Because the government has WAY too much power. This would be hard if they didn't, but we've made it easy. Being in NYC does not help at all.
Why is legalizing weed hard? Because the government wants their share of protection money. I have little doubt the mob is cheaper, because they are motivated for efficiency, while the government is motivated for more power than they had yesterday.
I have lived in NYC for over 23 years. Our city government is much LESS intrusive in many respects than other places I have been. For example, it doesn't care that I do not have a single blade of grass on our yard. Doing that in most suburban areas will get you hauled into court. But in NYC they don't mind if you let your property stay undeveloped. We also just had a humongous relaxation of zoning regulations and streamlined a lot of development approvals as well. Every Republican voted against those relaxations. In most suburbs, don't even think about asking for a rezoning for your property; the NIMBYs will run you out of town. Our property taxes are also a LOT lower.
""Our city government is much LESS intrusive in many respects""
I've lived here 34 years. Makes me wonder what other places you have lived.
No other city I've lived would send someone out with a DB meter because someone complained about the noise.
Just a reminder that marijuana remains a Schedule I controlled substance, illegal under federal law everywhere in the US. Trump and MAGA oppose changing that.
Oppose?
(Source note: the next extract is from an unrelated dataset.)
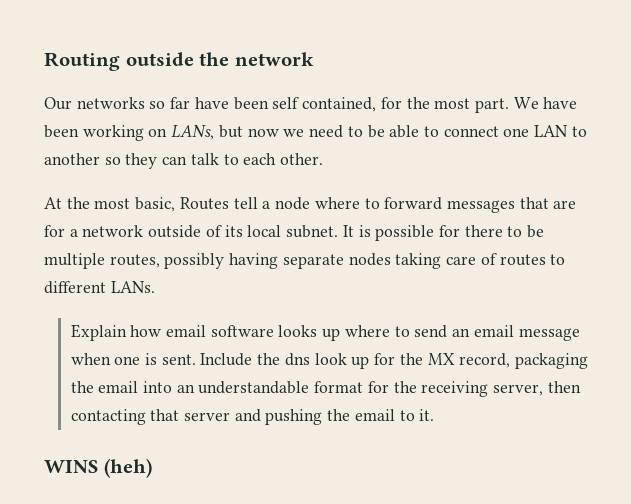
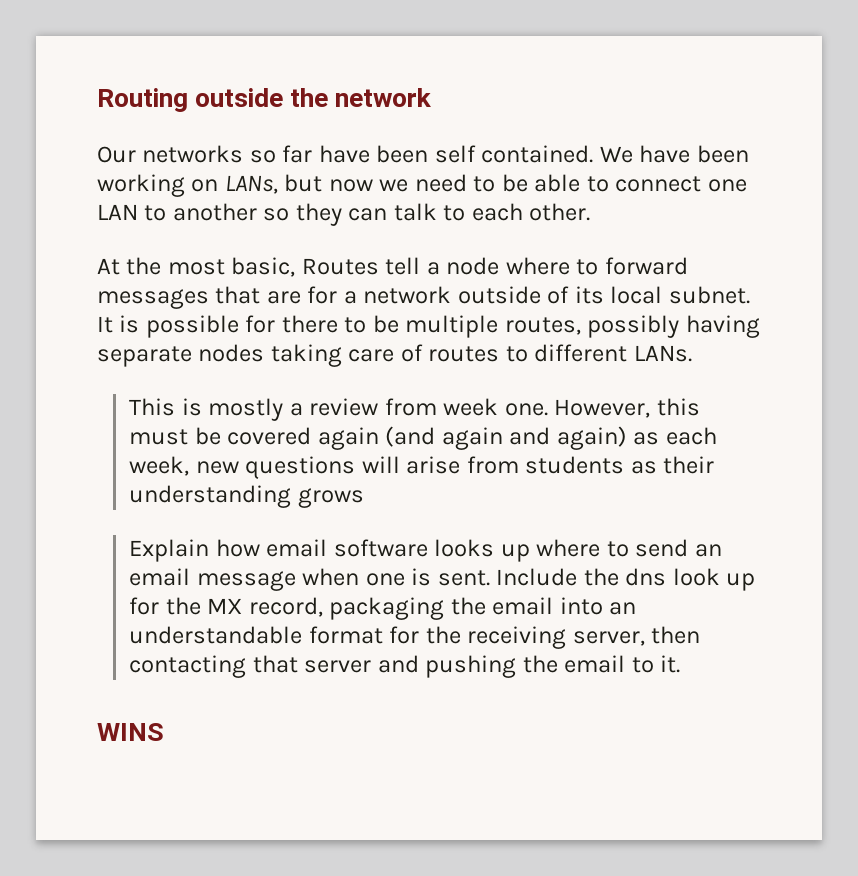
- Our networks so far have been self contained, for the most part.
+ Our networks so far have been self contained.
+ This is mostly a review from week one. However, this must be covered again (and again and again) as each week, new questions will arise from students as their understanding grows
- WINS (heh)
+ WINS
Have they even said anything lately about that?
Cuomo would have done better with the COVID pandemic had he not tried to stage manage the vaccine distribution. One of the very few things DeSantis did well in the pandemic -- possibly the only thing -- was that he cut a deal with the Publix supermarket chain to make the vaccines available to anyone. Sometimes the best thing to do is to have the private sector handle things. Maybe most of the time.
That's what you think was his biggest failure? Good heavens.
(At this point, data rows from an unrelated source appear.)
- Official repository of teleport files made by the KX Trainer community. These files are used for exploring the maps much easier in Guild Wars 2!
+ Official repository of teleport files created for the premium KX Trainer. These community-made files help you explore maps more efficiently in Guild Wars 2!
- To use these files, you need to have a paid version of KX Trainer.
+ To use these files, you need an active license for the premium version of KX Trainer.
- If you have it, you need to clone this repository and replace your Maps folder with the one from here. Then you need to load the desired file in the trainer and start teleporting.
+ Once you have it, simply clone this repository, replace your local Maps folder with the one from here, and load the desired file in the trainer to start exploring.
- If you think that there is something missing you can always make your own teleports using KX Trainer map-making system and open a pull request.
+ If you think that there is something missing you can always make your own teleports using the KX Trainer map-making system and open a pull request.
Many serious crimes--- including homicides--- were discovered because the smell of weed gave officers probable cause to search.
"Many violations of the 4th Amendment were committed because the "smell of weed" gave officers an excuse to break into properties to search, occasionally discovering serious crimes."
FIFY
Now everybody thinks it's just peachy keen to smoke anywhere, anytime. I have smelled it in heavy traffic in the Chicago suburbs while driving(!) Two knuckleheads in a corvette convertible were once sighted passing a bong back and forth while driving. I walked from my car up to them. "Hey assholes! Knock that shit off! My mother lives around here, and I'm not having you dipshits hitting her." They were all like "Sorry man."
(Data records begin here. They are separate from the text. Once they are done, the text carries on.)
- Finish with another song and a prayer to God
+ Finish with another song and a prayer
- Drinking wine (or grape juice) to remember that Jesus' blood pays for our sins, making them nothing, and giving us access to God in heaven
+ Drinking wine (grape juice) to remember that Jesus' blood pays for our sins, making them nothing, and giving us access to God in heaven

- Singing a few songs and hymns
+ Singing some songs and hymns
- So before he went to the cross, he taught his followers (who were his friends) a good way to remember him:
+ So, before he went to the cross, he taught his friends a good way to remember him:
The bill wasn't just about legalizing cannabis; it was about righting historic wrongs by prioritizing licenses for people disproportionately impacted by prohibition.
Which is exactly what libertarian drug addicts deserve. Live by the woke, die by the woke. Want your high, go kneel at the alter of the perpetually victimized.
Cuomo forgot the number one rule regarding Sexual Harassment, be handsome.
According to Luigi Fettuccini's go fund me, that also works with Intentional Murder.
Social Justice decoded = Social COSTS for those *special* people entitlements.
"A city where the smell of marijuana permeates the streets, frustrating residents who didn't sign up for this level of exposure."
Seriously, GTFO of here with that crap. And while you're at it, never write for Reason again.
I have to gag and be nauseated several times daily by the noxious perfume and cologne of anosmic imbeciles. And if I had the gall to complain about this, literally 99% of everybody would roll their eyes, not because this is objectively any different or better, only because decades of laws which are themselves criminal have given them the emotional entitlement to sit on a high horse when it comes to the smell of cannabis.
Fuck you and fuck your level of exposure. I'm out.